L’humanité dans l’horreur

Tandis que Paul s’attache peu à peu à ce détenu, l’idée de son innocence le travaille. Il demeure une incohérence entre les actes et la personnalité de John, malgré le fait que sa corpulence ne lui laisse aucunement l’ombre de l’innocence. Dans ce couloir sombre où cohabitent des hommes au lourd passif meurtrier, John Caffey fait tâche. Ce roman est une histoire puissante, déchirante. L’auteur prend le temps de dérouler le contexte, découpant son récit en plusieurs parties qui, toutes reliées entre elle à la fin, font un ensemble très explicatif. Stephen King présente chaque personnalité avec détails, sans jamais rendre mauvais l’homme dont les actes le sont. C’est impressionnant à quel point les personnages ne sont pas manichéens alors que des raccourcis pourraient être faits rapidement, compte tenu des meurtres commis. Dans chaque meurtrier, on aperçoit l’humanité derrière ses yeux et ses paroles, jusqu’à sa mort.

Un lino d’un vert pisseux recouvrait le sol du large couloir traversant le bloc E, et ce qu’on appelait dans les autres prisons la dernière ligne était chez nous, à Cold Mountain, surnommé la ligne verte.
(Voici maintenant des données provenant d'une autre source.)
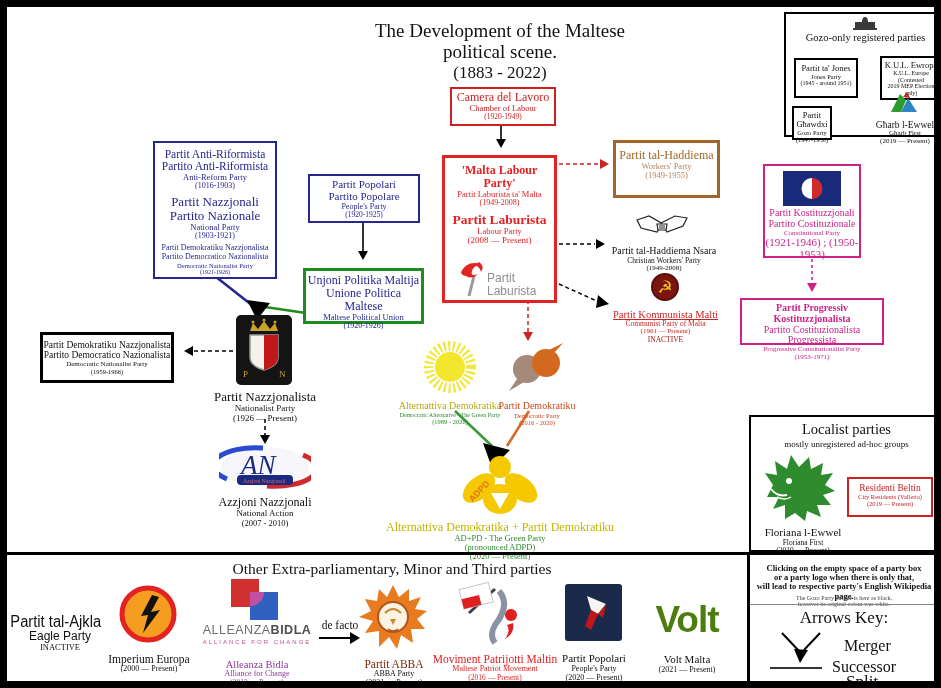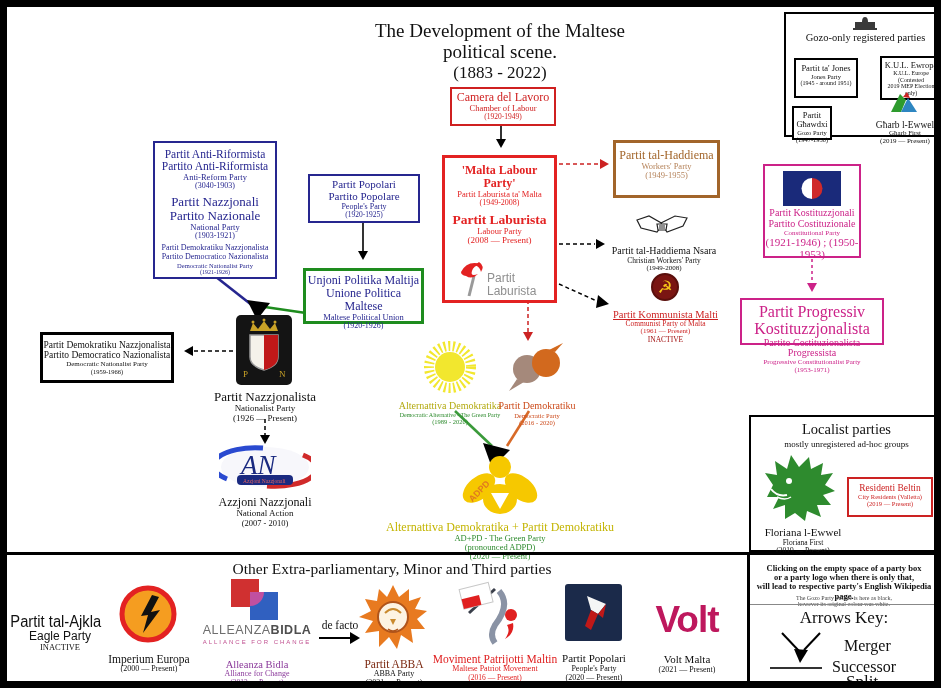"(3040-1903)" div { text: 3040-1903 -> 1016-1903 }
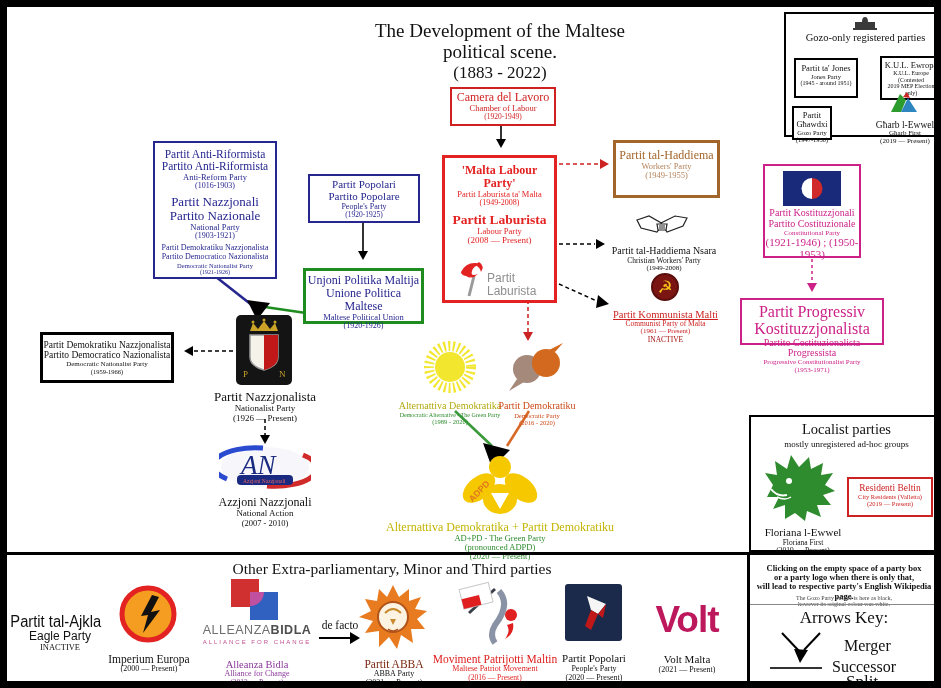"Partit Progressiv Kostituzzjonalista" div { font-size: 16px -> 10px; font-weight: none -> bold }
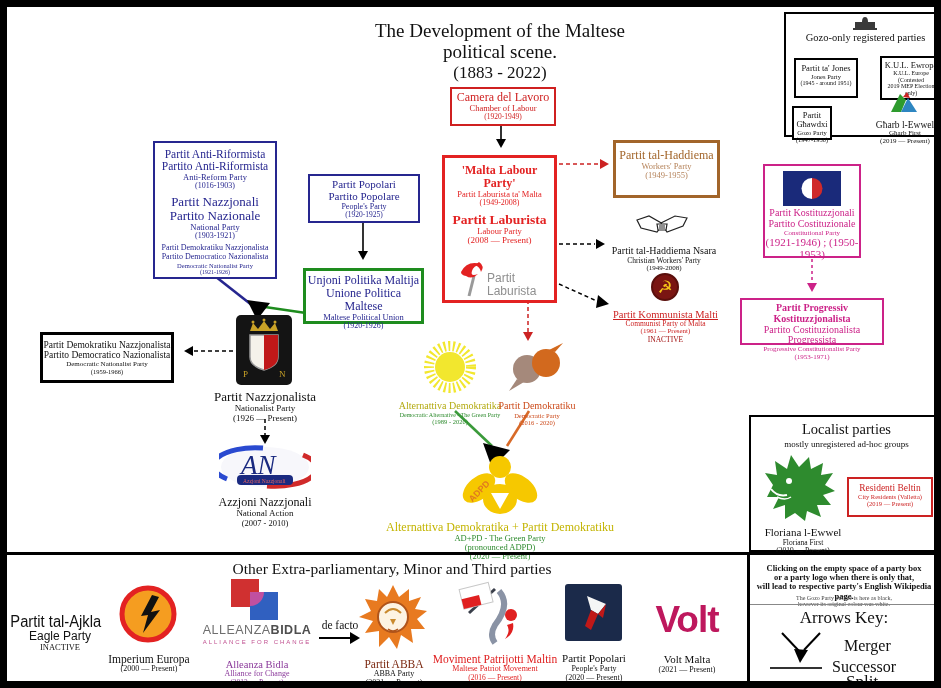"Volt" div.p { color: #be185d -> #4d7c0f }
Un récit exigeant mais inoubliable

La ligne verte demande de la patience mais malgré toute l’horreur décrite, il vaut largement le coup de s’accrocher. Si l’histoire est injuste et tragique, elle est finalement très belle. C’est un roman à lire absolument, même si les descriptions des exécutions, du quotidien dans le bloc E, des processus peuvent être violents. Elles sont nécessaires, pour comprendre, visualiser et s’immerger totalement dans l’univers de Paul Edgecombe. Cela amène des réflexions très intéressantes sur la condamnation, la justice, la peine de mort, l’innocence et la vérité. On pourrait aisément considérer cette histoire comme un chef d’œuvre.

La ligne verte est indubitablement une histoire inqualifiable et marquante, puissante et tragique. Je n’oublierais, je pense, jamais ce récit, la puissance de ces descriptions et les personnalités auxquelles on s’attache malgré leurs crimes. C’est toute la force de ce roman.